PROVIDED INFORMATION:
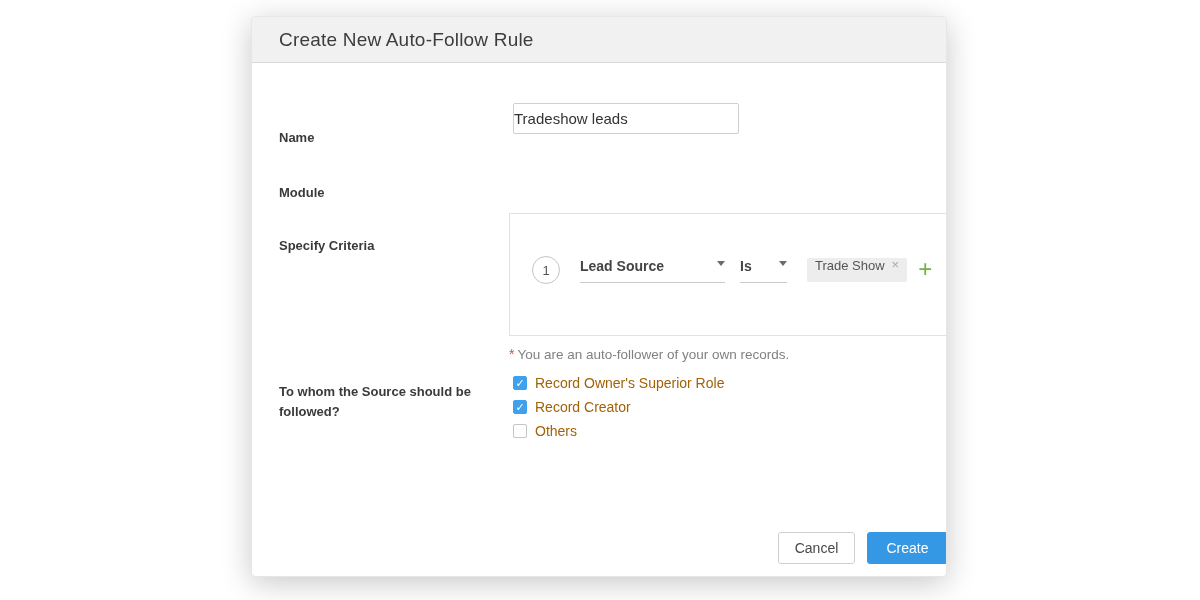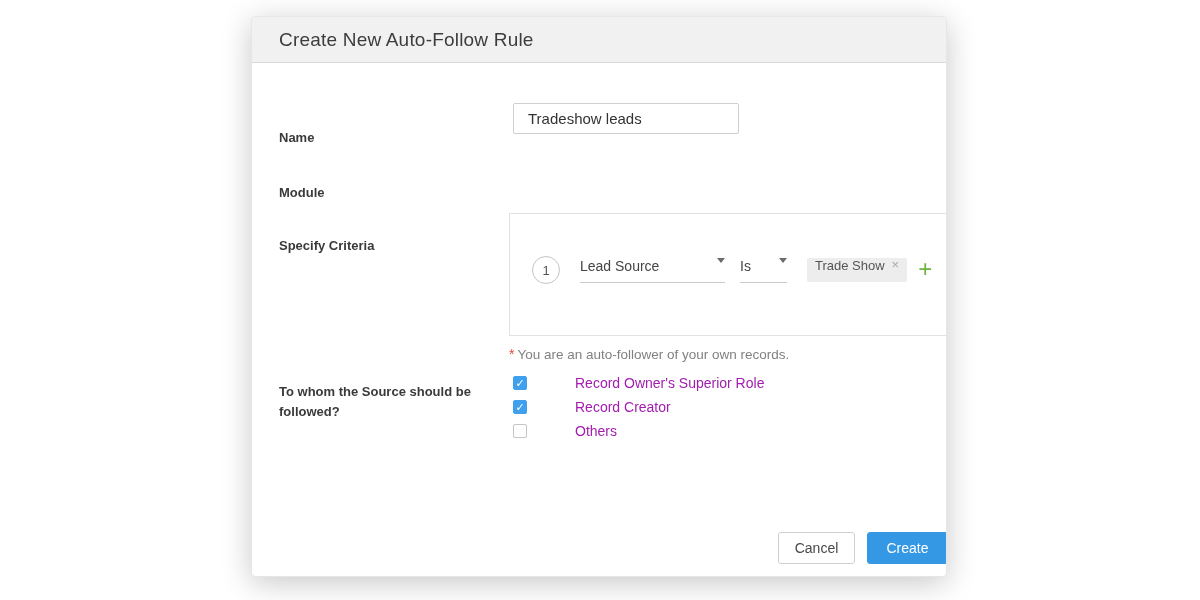"Tradeshow leads" .name-input { padding: 0 14px -> 0 0 }
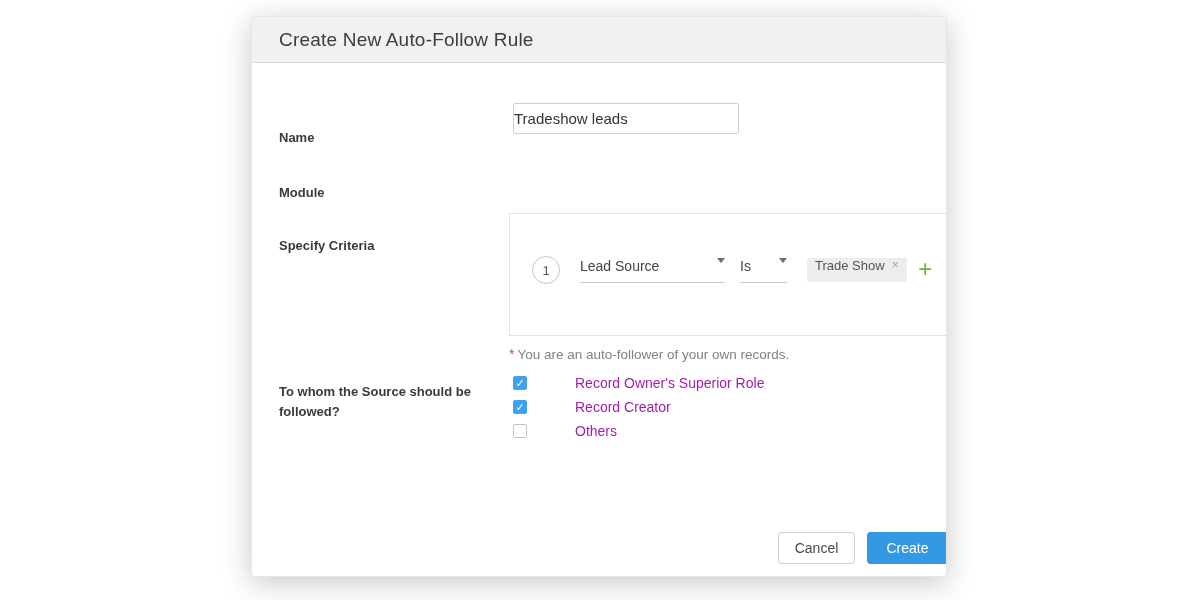"Lead Source" .crit-dd { align-items: flex-start -> center; font-weight: none -> bold }
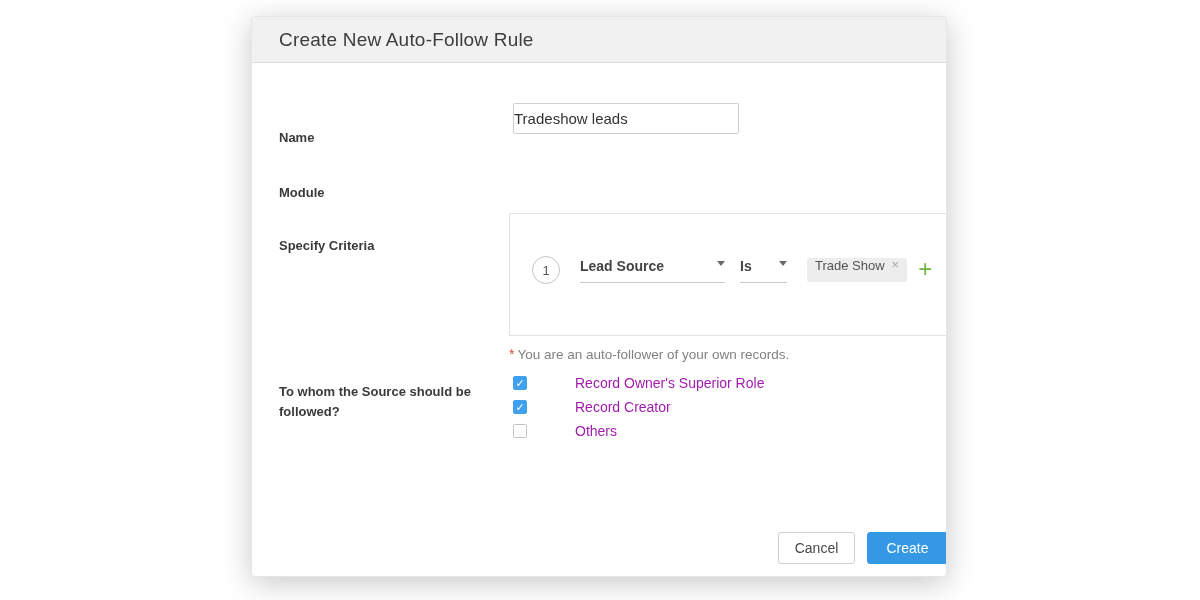"Record Owner's Superior Role" .cb-label { color: #a21caf -> #a16207; margin-left: 40px -> none }
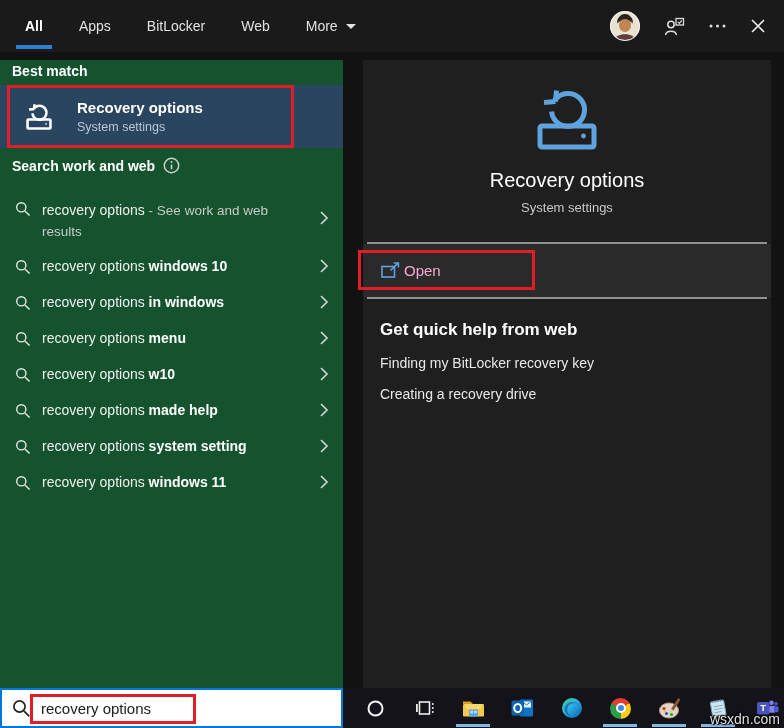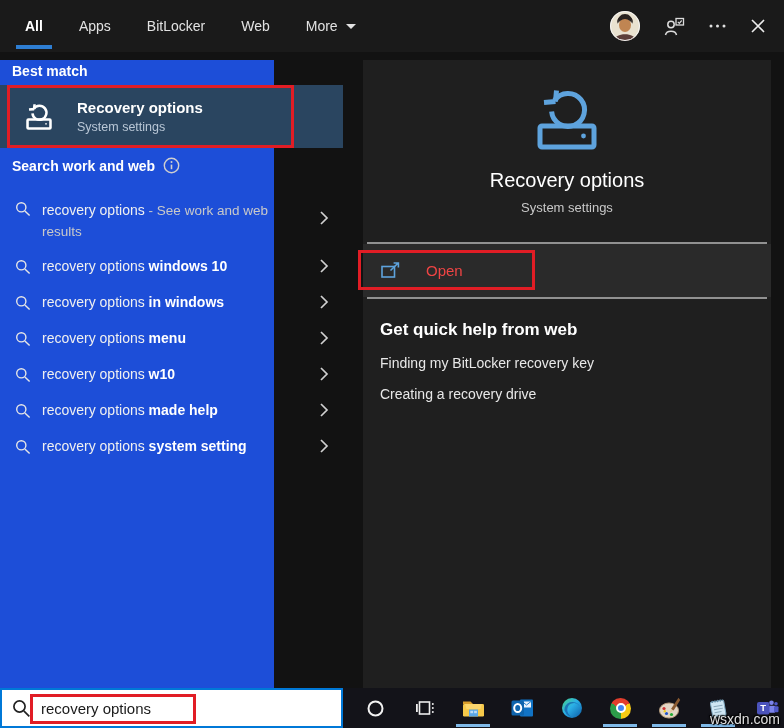"Best match" .left-panel { background: #1d4ed8 -> #14532d; width: 274px -> 343px }
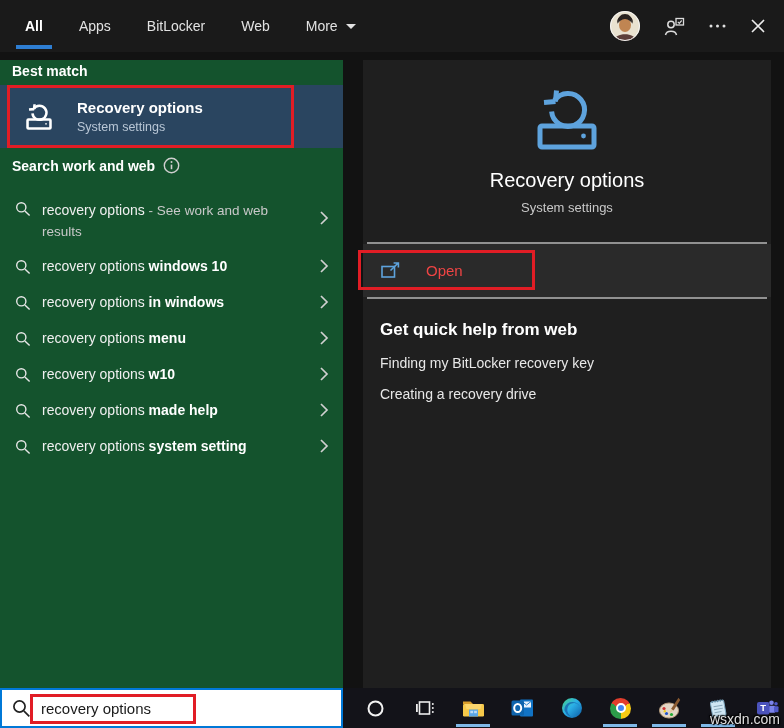"Open" .open-label { color: #ef4444 -> #f9a8d4; margin-left: 26px -> 4px }
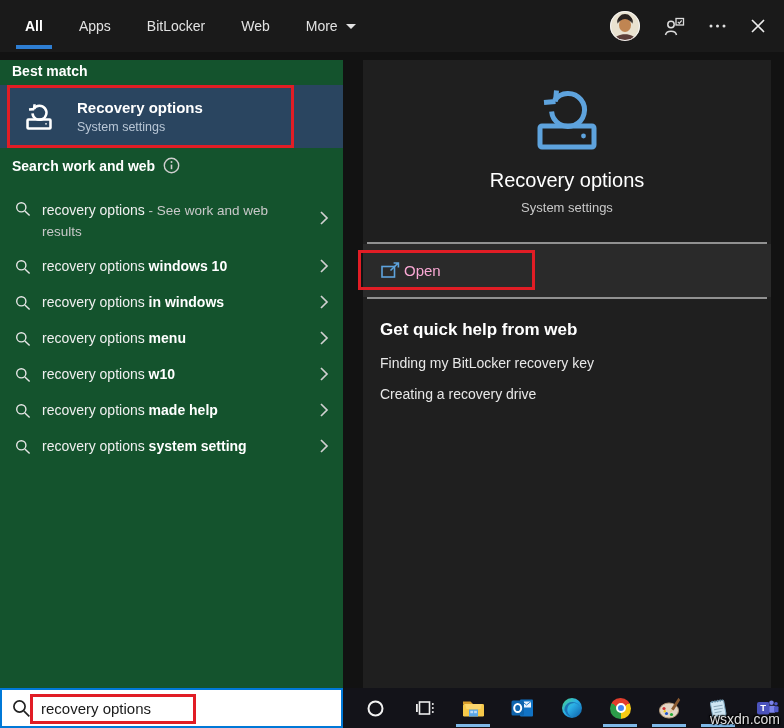"recovery options windows 11" div.sug { html: none -> <div> <span> <svg> <circle></circle> <line></line> </svg> </span> <div>recovery options <b>windows 11</b></div> <span> <svg> <path></path> </svg> </span> </div> }
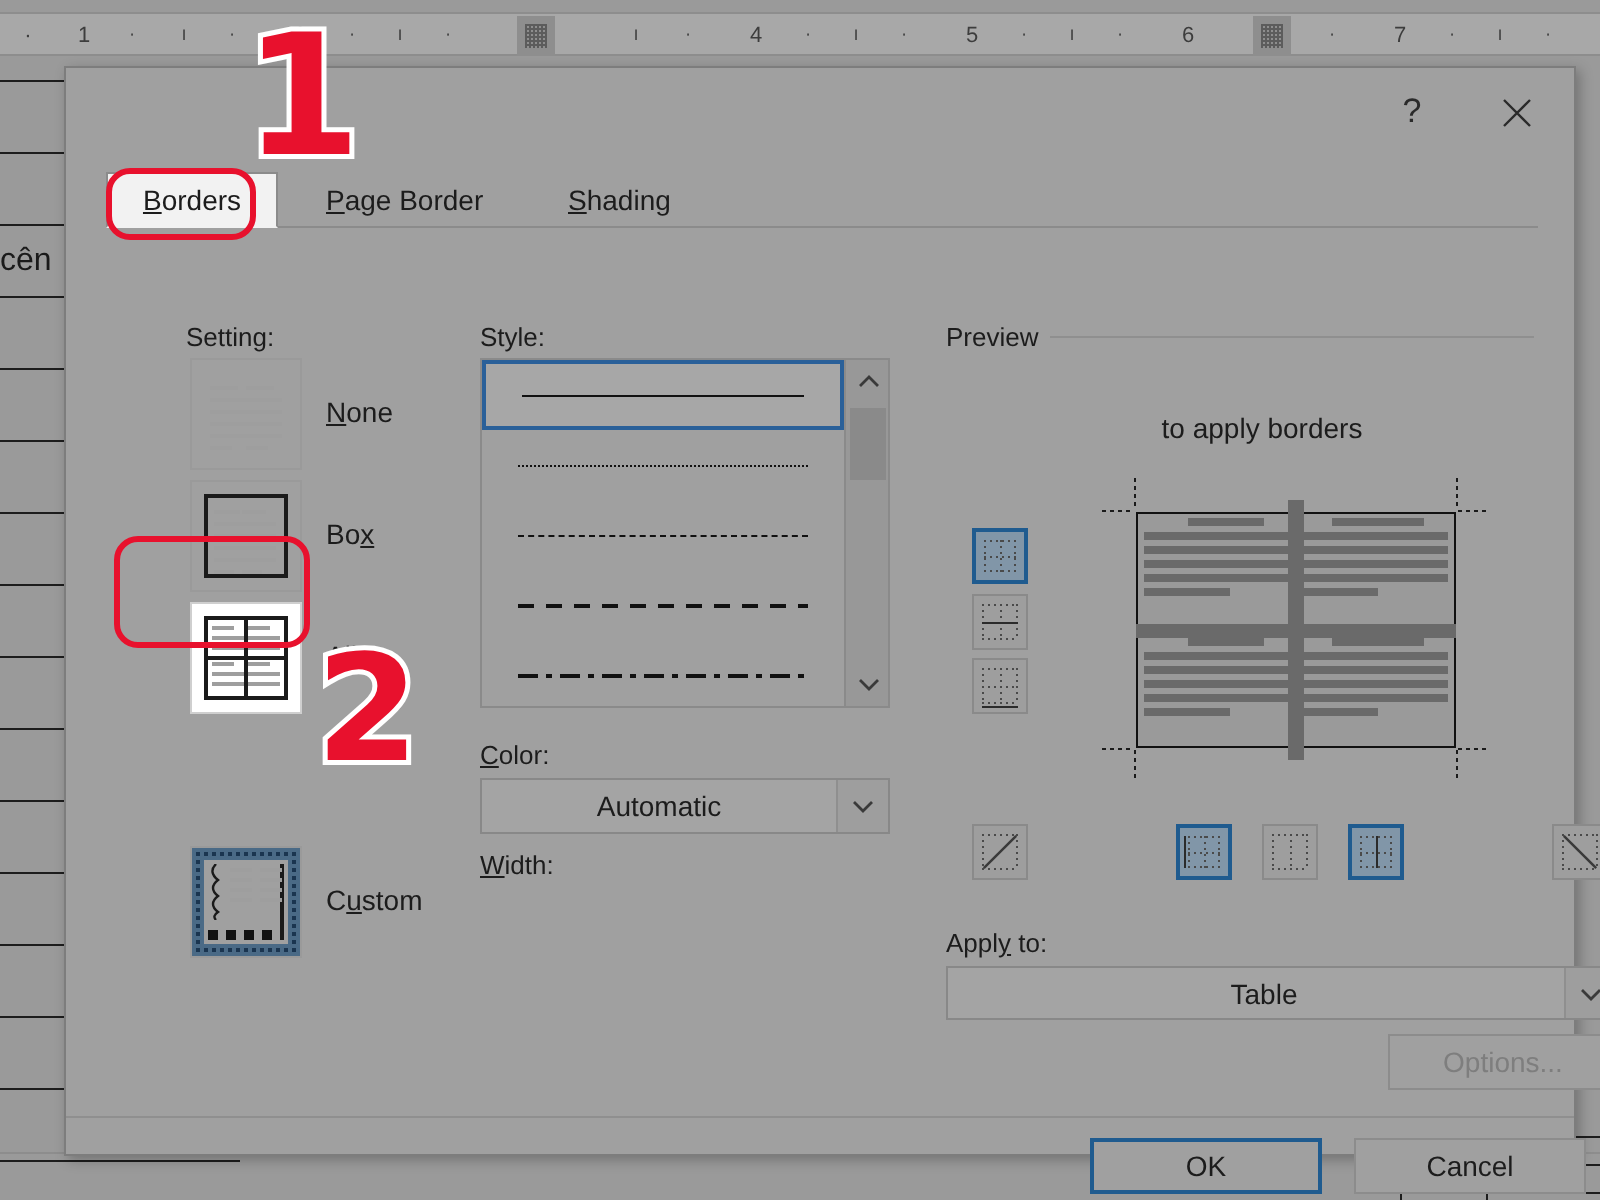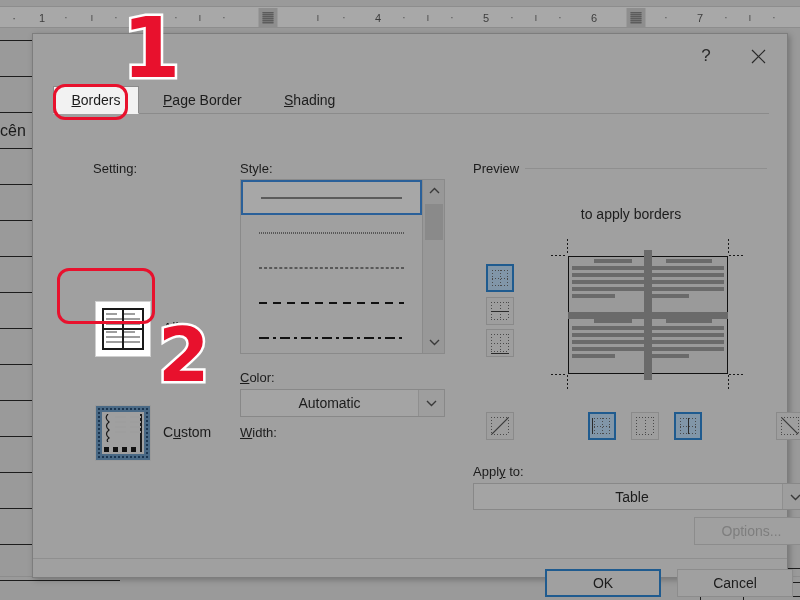"None" div.setting-item { html: none -> <div> <div> <div> <div> <div></div> <div></div> <div></div> <div></div> <div></div> <div></div> </div> <div> <div></div> <div></div> <div></div> <div></div> <div></div> <div></div> </div> </div> </div> <div><span>N</span>one</div> </div> }
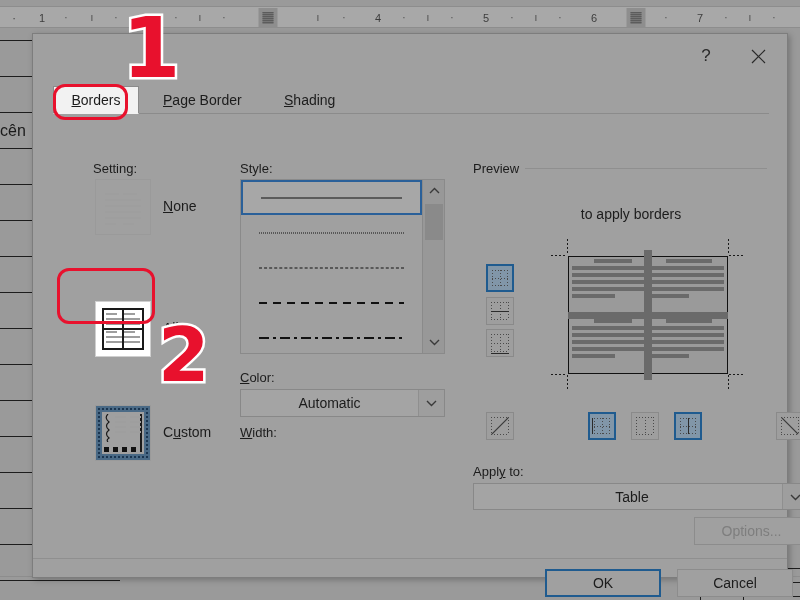"Box" div.setting-item { html: none -> <div> <div> <div> <div></div> <div> <div></div> <div></div> <div></div> <div></div> <div></div> <div></div> </div> <div> <div></div> <div></div> <div></div> <div></div> <div></div> <div></div> </div> </div> </div> <div>Bo<span>x</span></div> </div> }
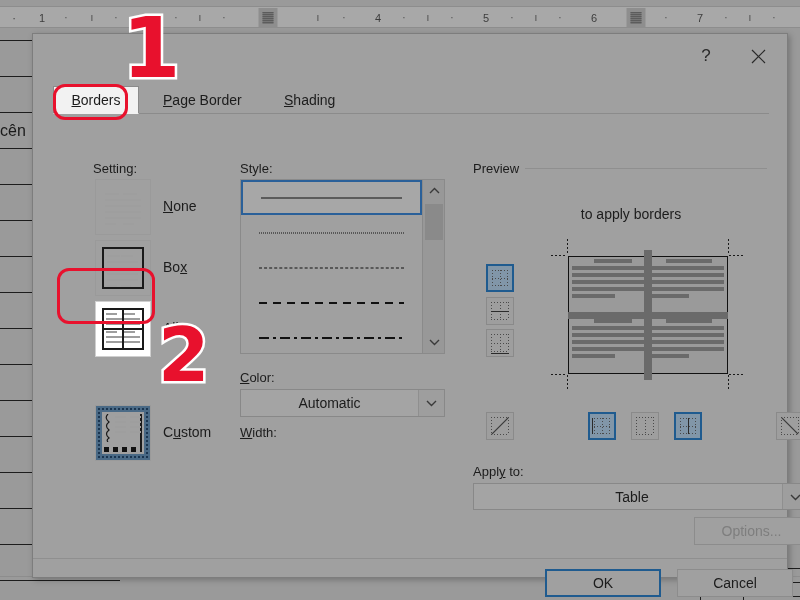"Custom" div.setting-item { top: 371px -> 389px }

ASSIGNMENT: If pictures appear in the data, do not print them; repeat the rest exactly.

OUTPUT BELOW:
"Tradeshow leads" .name-input { padding: 0 14px -> 0 0 }
"Lead Source" .crit-dd { align-items: flex-start -> center; font-weight: none -> bold }
"Record Owner's Superior Role" .cb-label { color: #a21caf -> #a16207; margin-left: 40px -> none }
"Best match" .left-panel { background: #1d4ed8 -> #14532d; width: 274px -> 343px }
"Open" .open-label { color: #ef4444 -> #f9a8d4; margin-left: 26px -> 4px }
"recovery options windows 11" div.sug { html: none -> <div> <span> <svg> <circle></circle> <line></line> </svg> </span> <div>recovery options <b>windows 11</b></div> <span> <svg> <path></path> </svg> </span> </div> }
"None" div.setting-item { html: none -> <div> <div> <div> <div> <div></div> <div></div> <div></div> <div></div> <div></div> <div></div> </div> <div> <div></div> <div></div> <div></div> <div></div> <div></div> <div></div> </div> </div> </div> <div><span>N</span>one</div> </div> }
"Box" div.setting-item { html: none -> <div> <div> <div> <div></div> <div> <div></div> <div></div> <div></div> <div></div> <div></div> <div></div> </div> <div> <div></div> <div></div> <div></div> <div></div> <div></div> <div></div> </div> </div> </div> <div>Bo<span>x</span></div> </div> }
"Custom" div.setting-item { top: 371px -> 389px }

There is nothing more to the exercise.